PROBLEM STATEMENT
Exactly as they appear, retype the lines from the one containing "(453, 1337) none" through the final line of the data below. Leave pictures out.

Version difference data:
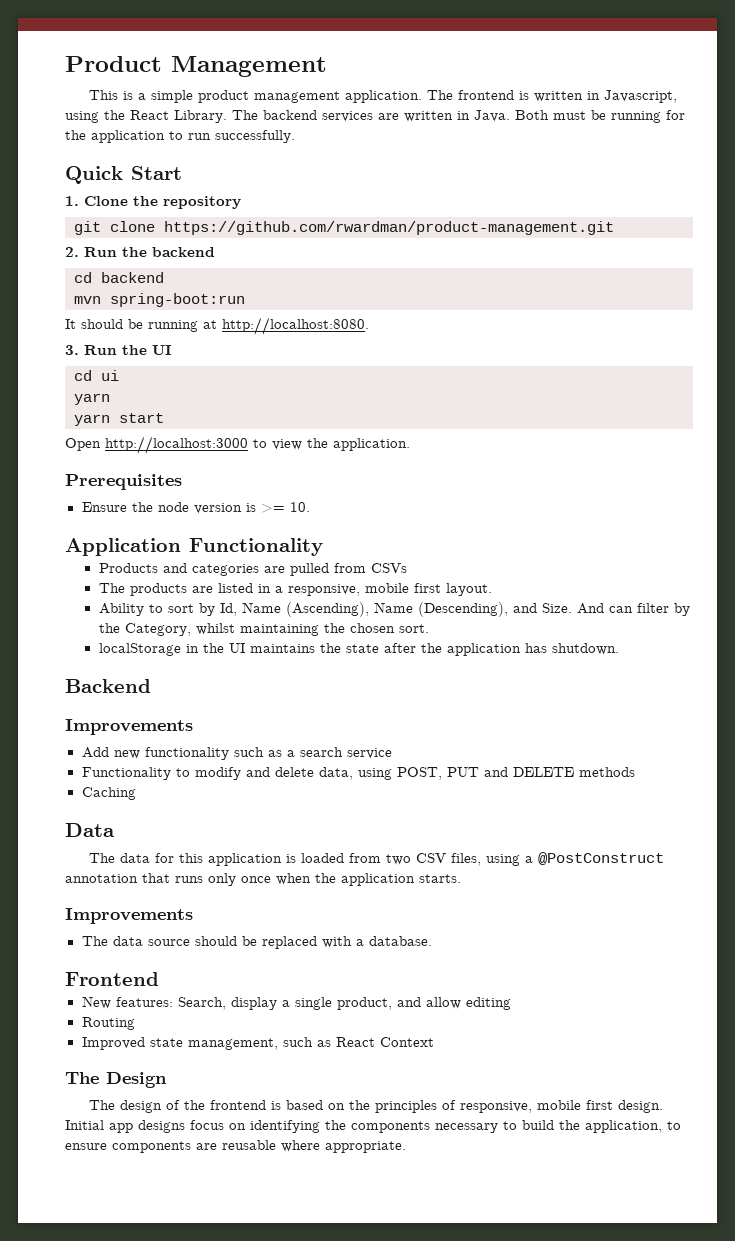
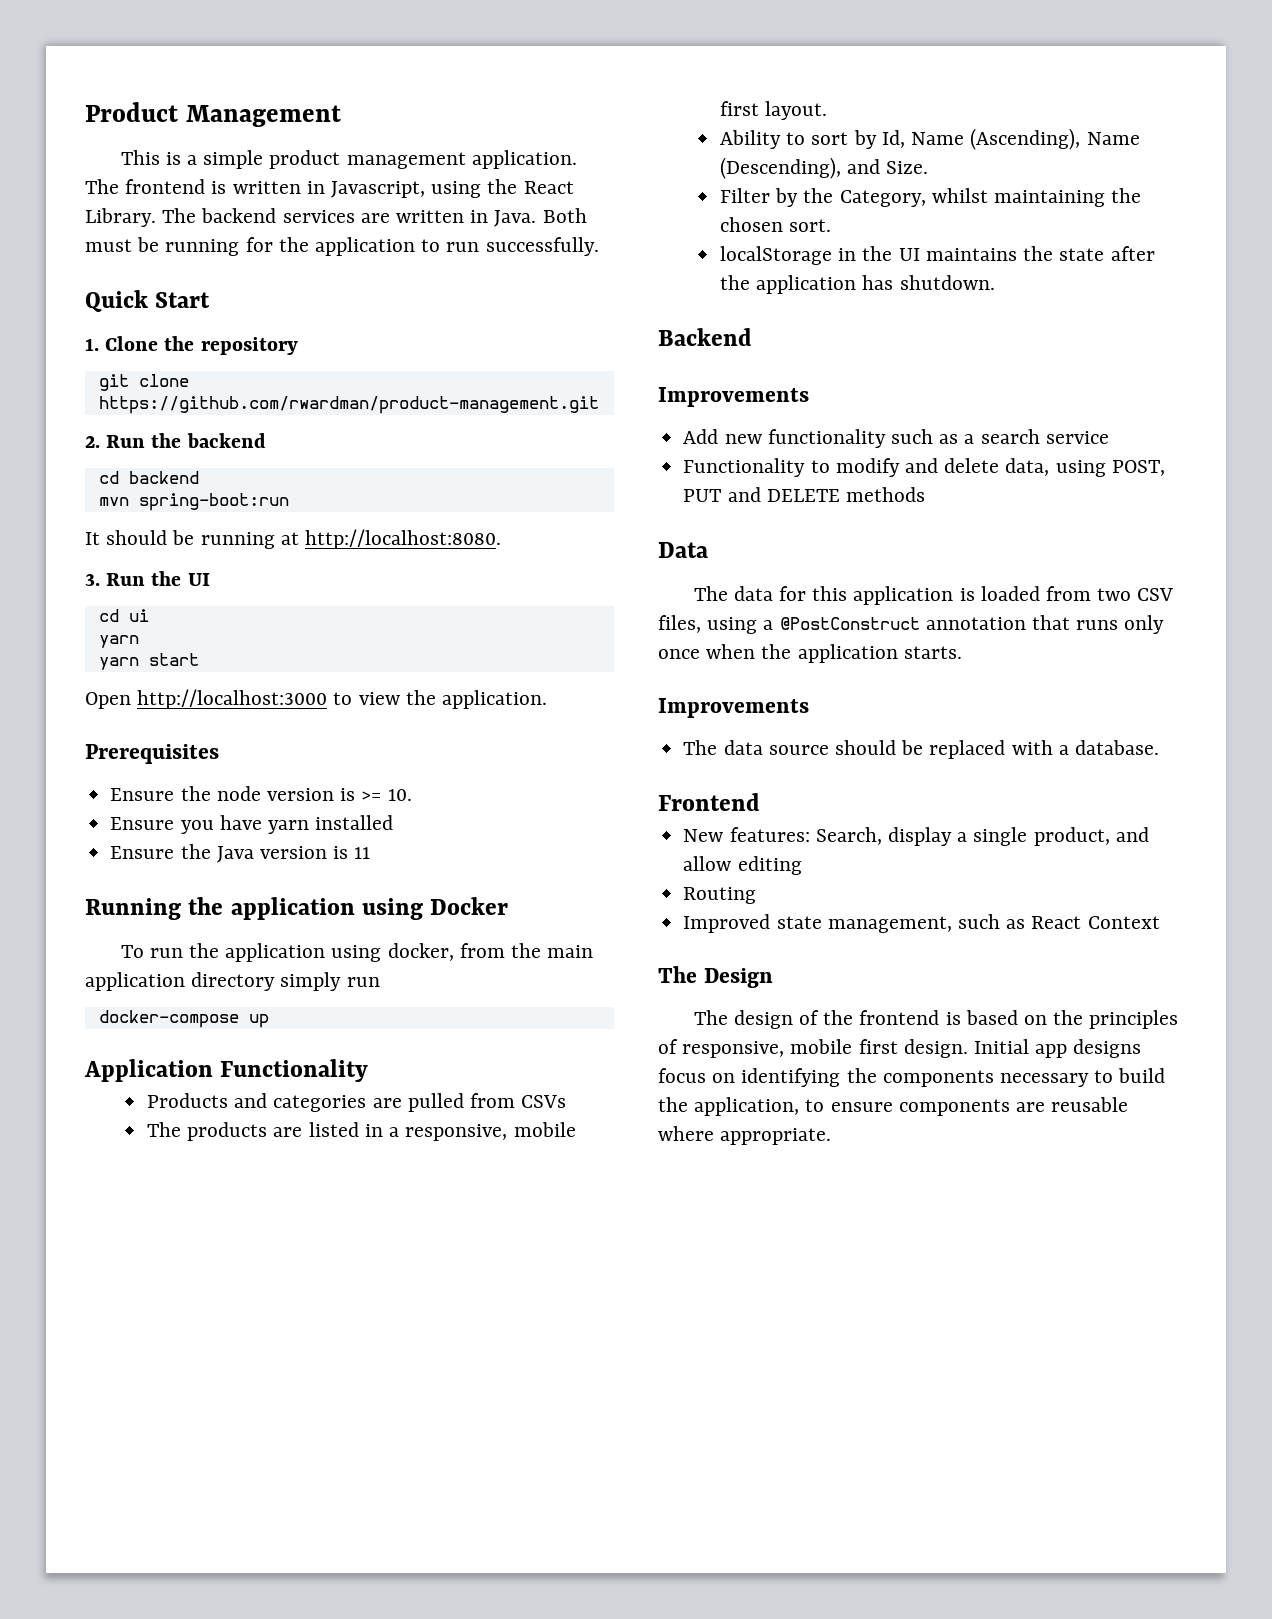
(310, 507) none -> [110,815,394,834] [110,844,371,863] [85,897,509,920] [120,943,594,962] [85,972,380,991] [98,1010,269,1028] // Ensure you have yarn installed // Ensure the Java version is 11 // Running the application using Docker // To run the application using docker, from the main application directory simply run // docker-compose up
[576,603,669,614] And can filter -> [720,188,771,203] // Filter
[81,787,136,800] // Caching -> (925, 494) none

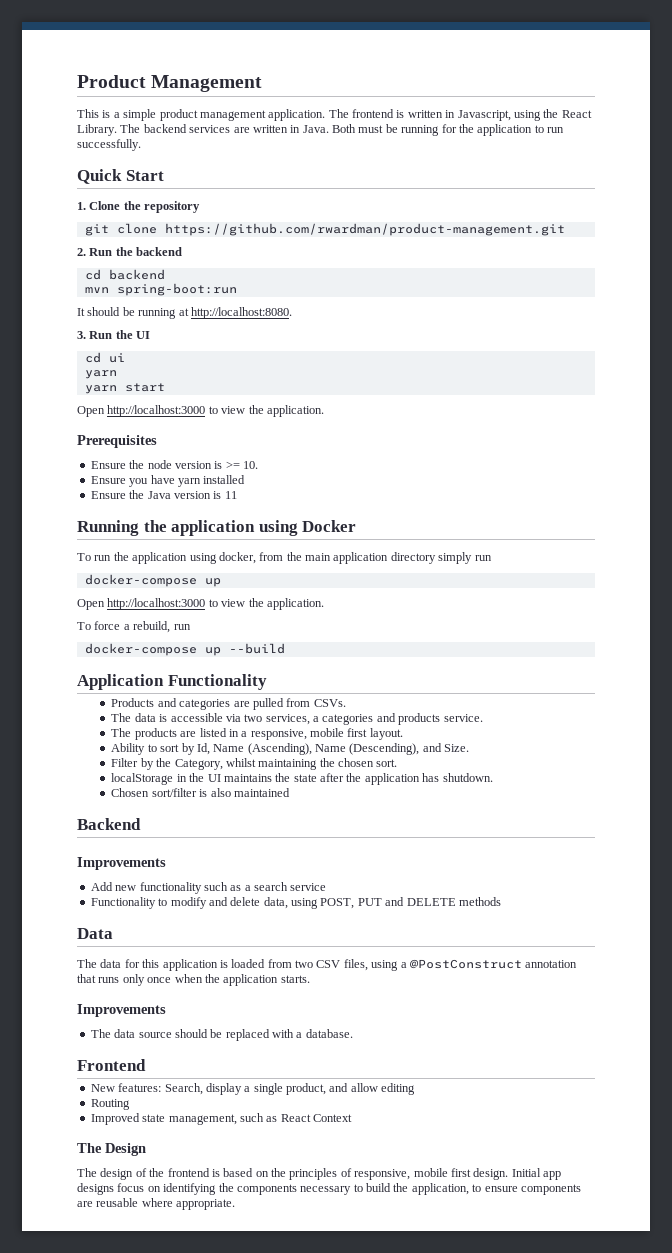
(269, 1021) none -> [77,598,324,610] [77,621,191,633] [84,643,285,656] // Open http://localhost:3000 to view the application. // To force a rebuild, run // docker-compose up --build
[521,1095,567,1108] CSVs -> [313,699,346,707] [111,713,483,725] CSVs. // The data is accessible via two services, a categories and products service.
(995, 282) none -> [111,788,290,797] // Chosen sort/filter is also maintained

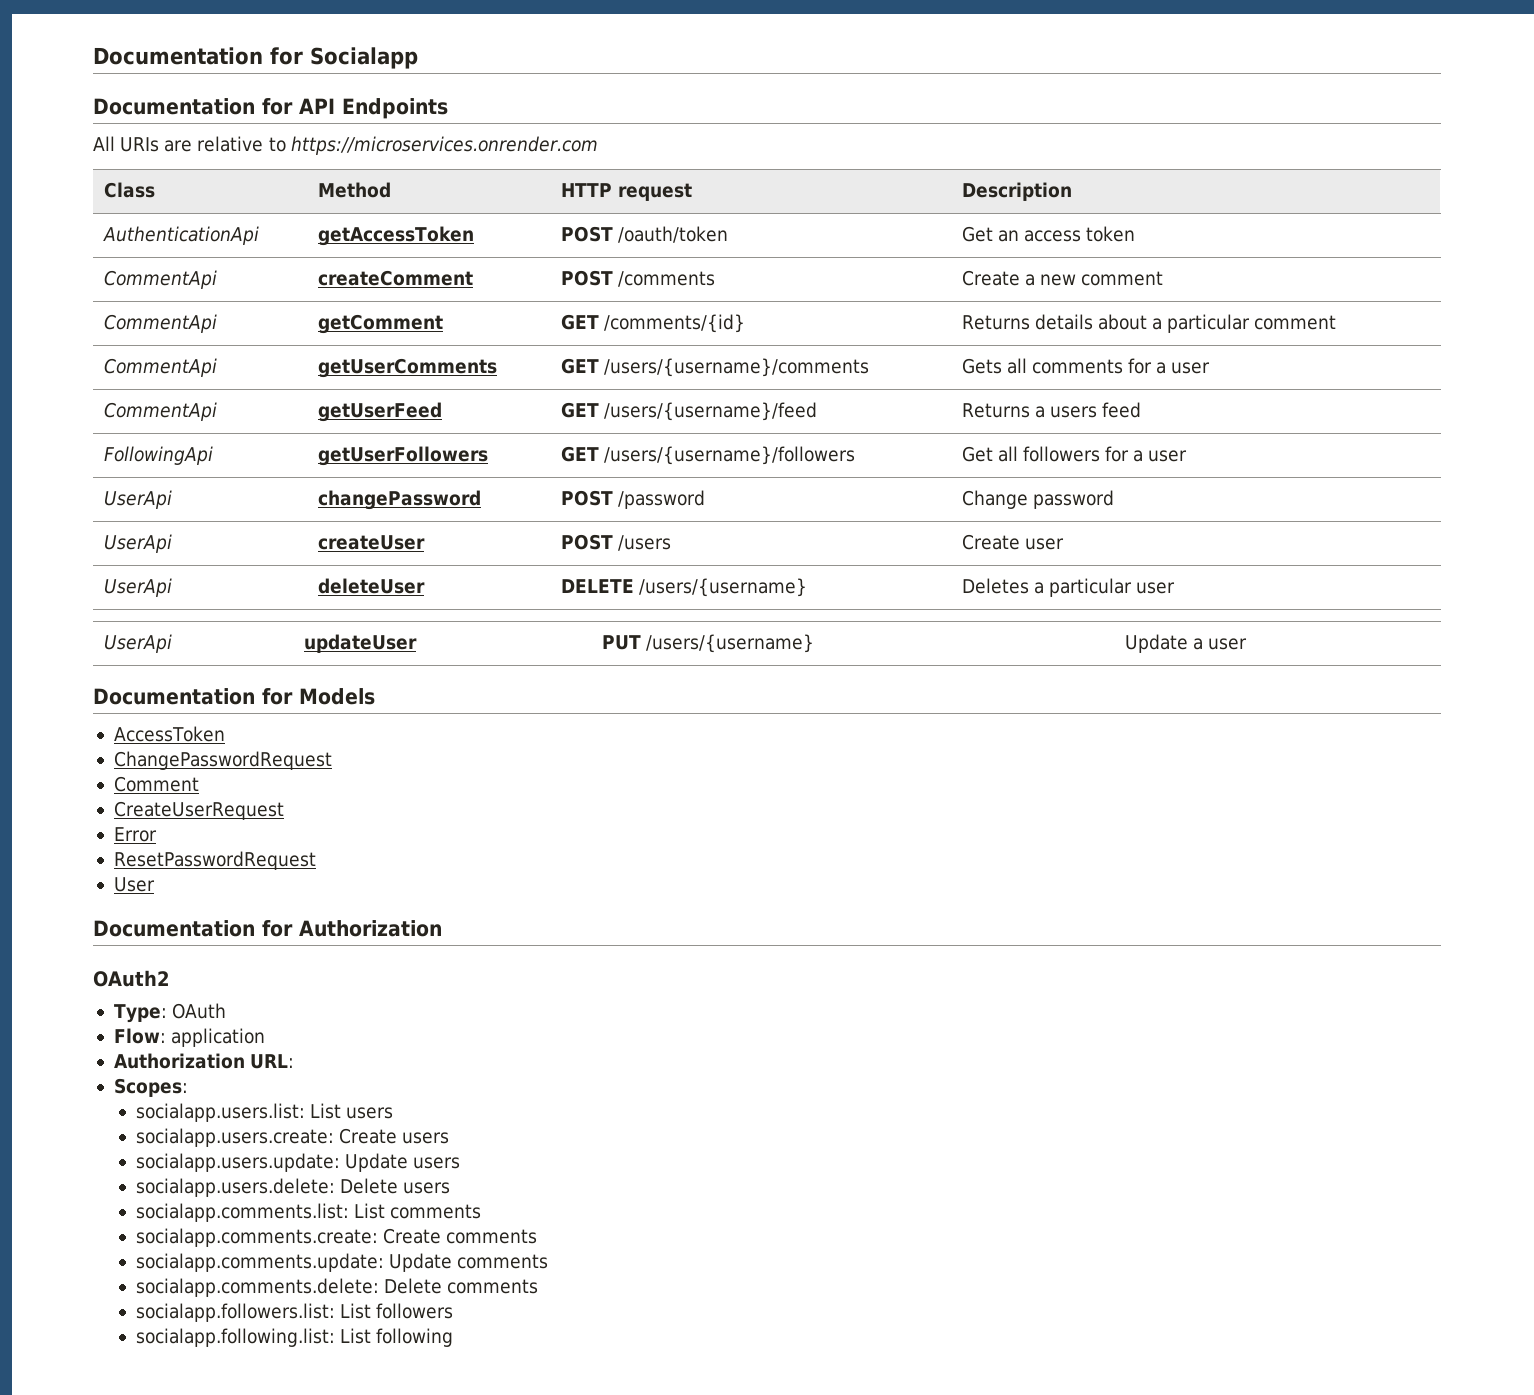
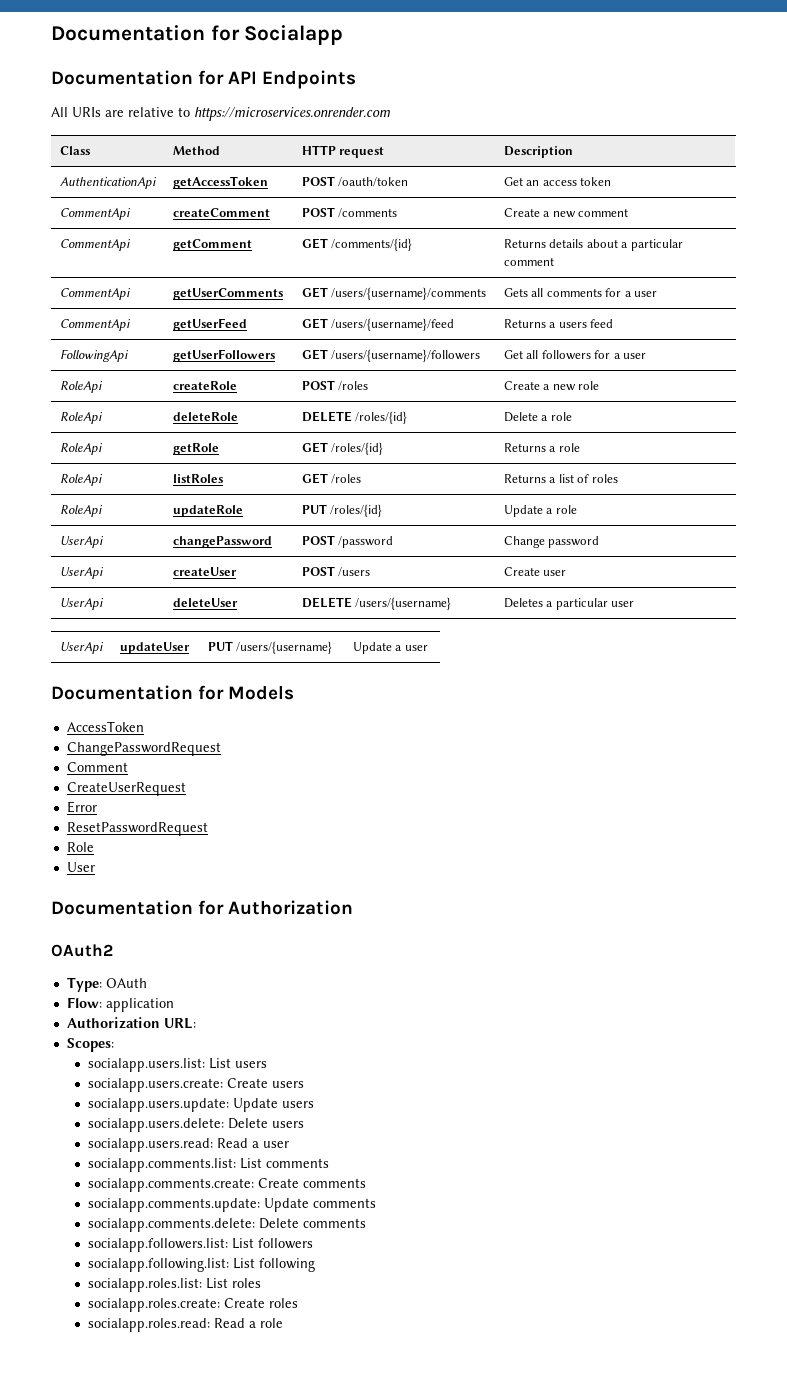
(1188, 456) none -> [59,381,102,393] [172,381,237,390] [301,380,369,391] [503,381,600,391] [59,412,102,424] [172,412,238,421] [301,411,408,424] [503,412,572,422] [59,443,102,455] [172,443,219,455] [301,442,384,455] [503,443,580,452] [59,474,102,486] [172,474,223,483] [301,473,362,484] [503,474,618,483] [59,505,102,517] [172,505,243,517] [301,504,383,517] [503,505,577,517] // RoleApi | createRole | POST /roles | Create a new role // RoleApi | deleteRole | DELETE /roles/{id} | Delete a role // RoleApi | getRole | GET /roles/{id} | Returns a role // RoleApi | listRoles | GET /roles | Returns a list of roles // RoleApi | updateRole | PUT /roles/{id} | Update a role
(316, 860) none -> [66,842,94,852] // Role
(450, 1188) none -> [87,1138,289,1152] // socialapp.users.read: Read a user
(453, 1337) none -> [87,1278,261,1292] [87,1298,298,1312] [87,1318,283,1332] // socialapp.roles.list: List roles // socialapp.roles.create: Create roles // socialapp.roles.read: Read a role

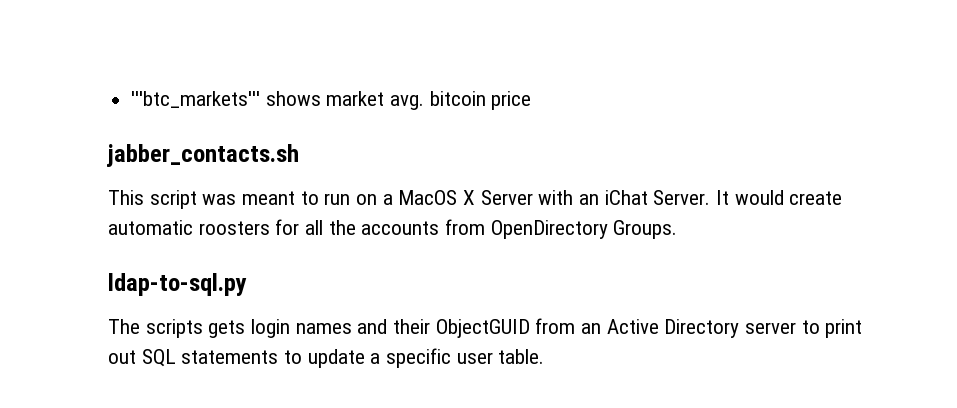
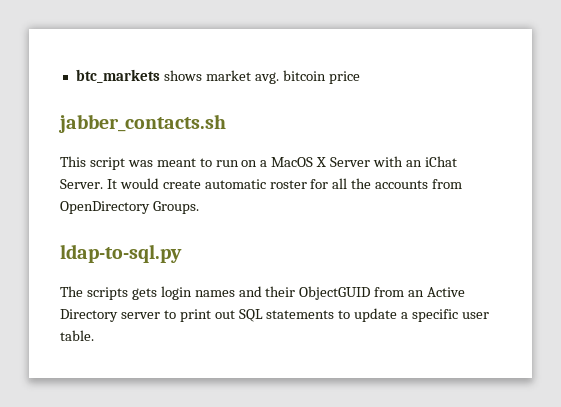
[131,91,261,108] '''btc_markets''' -> [75,69,160,83] btc_markets
[198,221,270,235] roosters -> [269,180,307,189] roster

SOLUTION FOR THIS PROBLEM
(453, 1337) none -> [87,1278,261,1292] [87,1298,298,1312] [87,1318,283,1332] // socialapp.roles.list: List roles // socialapp.roles.create: Create roles // socialapp.roles.read: Read a role

[131,91,261,108] '''btc_markets''' -> [75,69,160,83] btc_markets
[198,221,270,235] roosters -> [269,180,307,189] roster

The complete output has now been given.